Triggerwarnung: Im folgenden Text geht es um explizite Beschreibungen von physischer Gewalt. Diese Inhalte können belastend oder retraumatisierend wirken.
"Ich habe keine Angst vor Herausforderungen. Ich werde einen Ausweg finden", schrieb Victoria Roshchyna noch im Jahr 2023. Die damals 27-jährige Ukrainerin arbeitete als freie Journalistin, seit Beginn des russischen Angriffskriegs im Jahr 2022 lag ihr Fokus auf Kriegsberichterstattung aus den besetzten Gebieten.
Am 2. Oktober 2024 erhielt Roshchynas Vater die Nachricht aus Russland, dass seine Tochter wenige Tage zuvor verstorben sei. Die Umstände sind bis heute allerdings ungeklärt. Eine ausführliche Dokumentation des Reporterkollektivs "Slidstvo.Info" offenbart nun Details zu der Gefangenschaft, in der sich die Journalistin mutmaßlich zuvor befunden hatte.
Einem Bericht von "Meduza" zufolge nahmen russische Streitkräfte Roshchyna im August 2023 in der ukrainischen Stadt Enerhodar fest, die bereits in der Anfangsphase des Krieges besetzt wurde. Zunächst wurde sie laut "Slidstvo.Info" in einer dortigen Polizeistation festgehalten, bevor man sie in eine Haftanstalt im weiter südlich gelegenen Melitopol brachte.
Offiziell haben die russischen Behörden nie eine Anklage gegen Victoria Roshchyna erhoben. Eine ehemalige Zellnachbarin der Journalistin erzählt gegenüber dem Reporterteam allerdings von den schweren Foltererlebnissen, denen die junge Frau während der russischen Gefangenschaft ausgesetzt war.
In einem Keller fanden demnach die Verhöre statt, dort soll man Roshchyna auch mit Elektroschocks gefoltert haben. "Sie sagte nicht, wie oft genau, aber sie erzählte mir, dass sie mit blauen Flecken geradezu übersät war", erinnert sich die Ukrainerin.
Für die junge Journalistin schien die Erfahrung von Beginn an völlig unwirklich zu verlaufen, immer wieder soll sie um Gespräche mit der Gefängnisleitung gebeten haben. "Sie wollte sie unbedingt erreichen, um herauszufinden, warum sie dorthin gebracht worden war", berichtet die anonyme Ukrainerin.
Klar scheint jedenfalls, dass die Behörden die Haft von Roshchyna geheim halten wollten. Während einer Untersuchung des Gefängnisses durch die russische Menschenrechtskommissarin Tatjana Moskalkowa versteckte man die junge Frau laut dem Bericht in einem verschlossenen Raum. Nach der offiziellen Meldung über ihren Tod berichtete der Gefängnisleiter Roshchynas Vater, dass seine Tochter dort nie in Haft gewesen sei.
Die Zellnachbarin von Roshchyna hingegen schildert bei "Slidstvo.Info" detaillierte Informationen über die Folter der jungen Journalistin. Demnach klagte sie zunächst über starke Bauchschmerzen und Panikattacken, später litt sie dauerhaft unter Fieber und bekam ihre Periode nicht mehr.

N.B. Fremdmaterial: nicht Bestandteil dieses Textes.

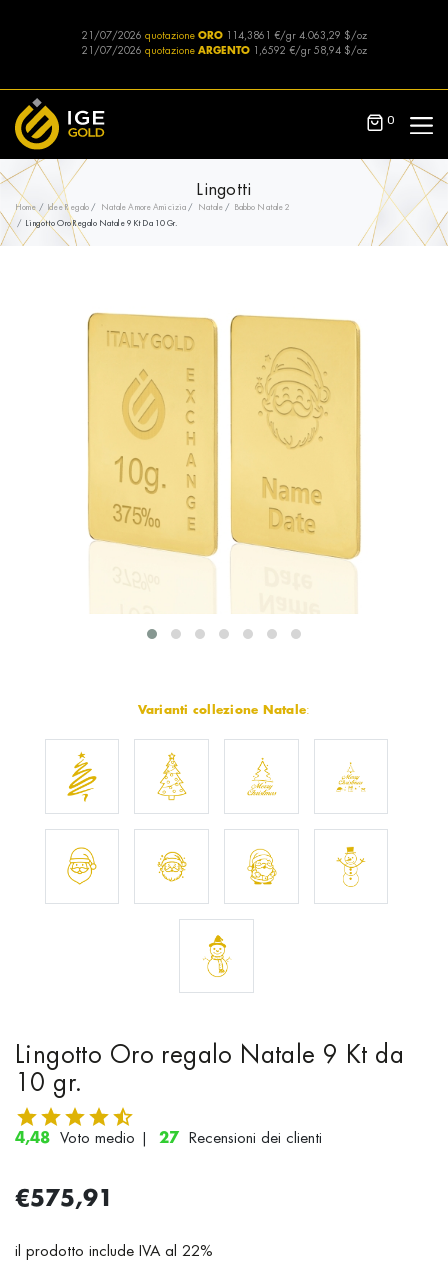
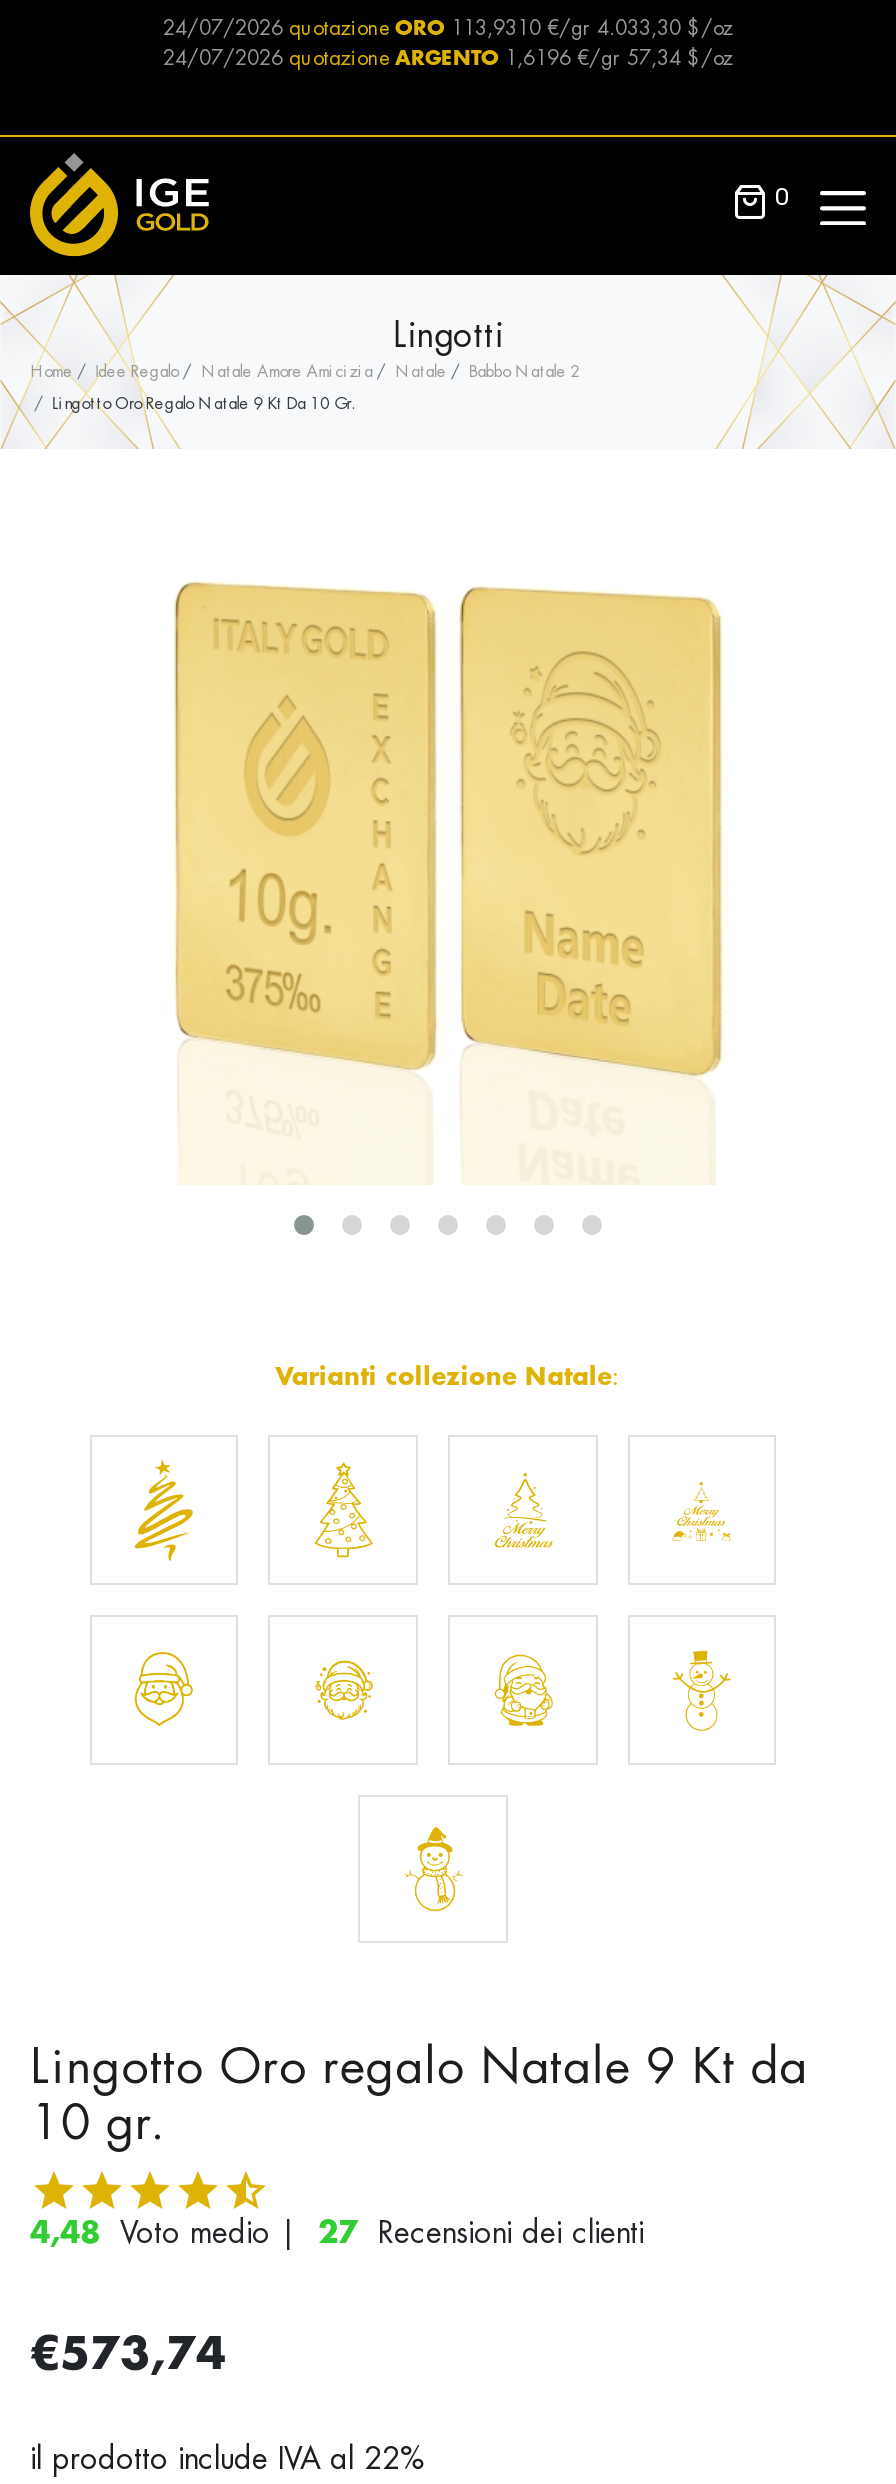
- 21/07/2026 quotazione ORO 114,3861 €/gr 4.063,29 $/oz
+ 24/07/2026 quotazione ORO 113,9310 €/gr 4.033,30 $/oz

- 21/07/2026 quotazione ARGENTO 1,6592 €/gr 58,94 $/oz
+ 24/07/2026 quotazione ARGENTO 1,6196 €/gr 57,34 $/oz

- €575,91
+ €573,74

Ein Team der Organisation "Reporter ohne Grenzen" berichtet, dass Roshchyna während ihrer Haft dennoch jeglicher Zugang zu Medikamenten verweigert wurde. Der Informantin aus dem Gefängnis zufolge wog die junge Frau zwischenzeitlich nur noch 30 Kilogramm.
"Ich half ihr beim Aufstehen, weil sie so schwach war, dass sie nicht einmal den Kopf aus dem Kissen heben konnte", erklärt die Ukrainerin. Im Juni 2024 brachte man Roshchyna demnach auf die Krankenstation, danach sollte sie auch wieder in der Lage gewesen sein, selbstständig zu laufen.
Anschließend besprachen die russsichen Behörden offenbar sogar einen Gefangenenaustausch, an dem auch Roshchyna beteiligt sein sollte. Einem Redakteur der "Ukrainska Pravda" zufolge sollte sie am 13. oder 14. September 2024 freigelassen werden. Andere Gefangene aus dem Gefängnis in Melitopol berichten, dass sie die Journalistin am 8. September zum letzten Mal auf dem Gelände sahen.
Was zwischen diesem Tag geschah und jenem, an dem Roshchynas Vater den Brief über den Tod seiner Tochter erhielt, ist völlig unklar. Bei den offiziellen Ermittlungen von ukrainischer Seite wird aktuell auch noch die Möglichkeit in Betracht gezogen, dass Viktoria Roshchyna am Leben sein könnte.